[Detected change data]
---

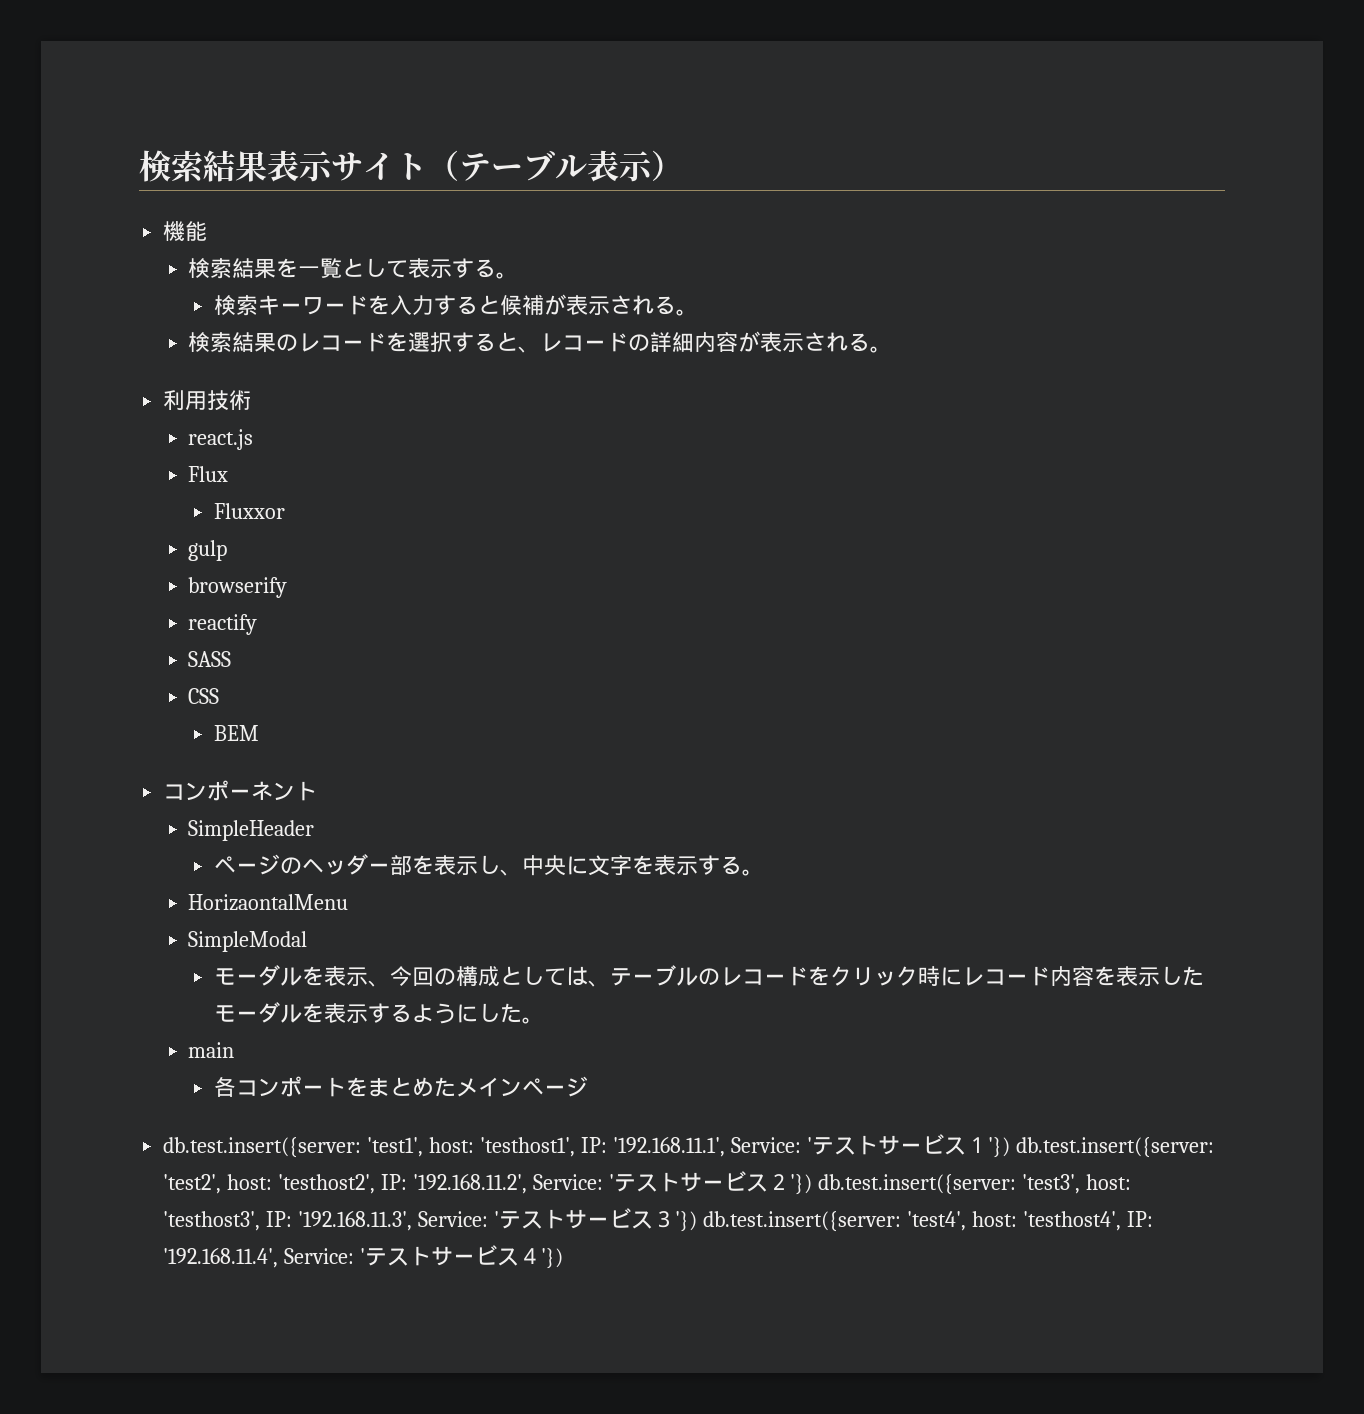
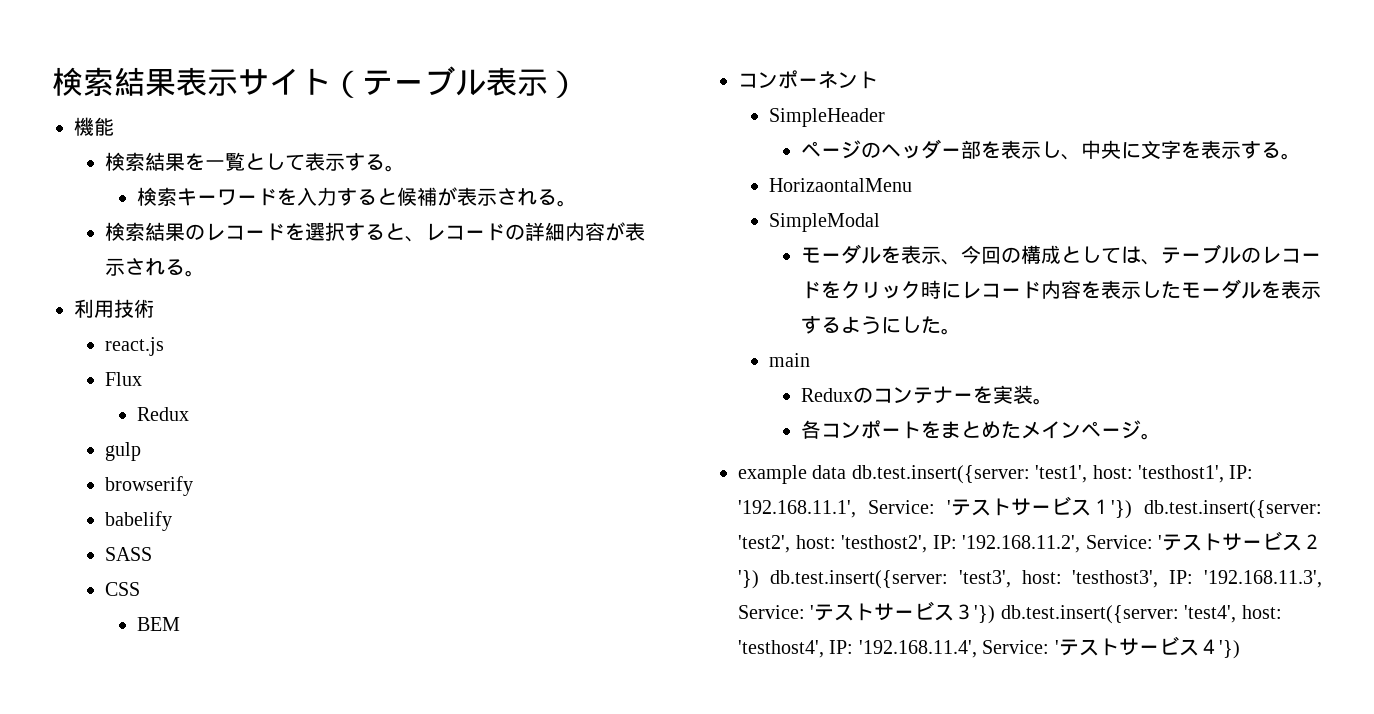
  Flux
- Fluxxor
+ Redux
- reactify
+ babelify
+ Reduxのコンテナーを実装。
- 各コンポートをまとめたメインページ
- db.test.insert({server:
+ 各コンポートをまとめたメインページ。
+ example data db.test.insert({server:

---

## WORK TO BE COMPLETED:
Which of the lines above include the word "各コンポートをまとめたメインページ"? List those lines.

## RESPONSE TO THE TASK:
- 各コンポートをまとめたメインページ
+ 各コンポートをまとめたメインページ。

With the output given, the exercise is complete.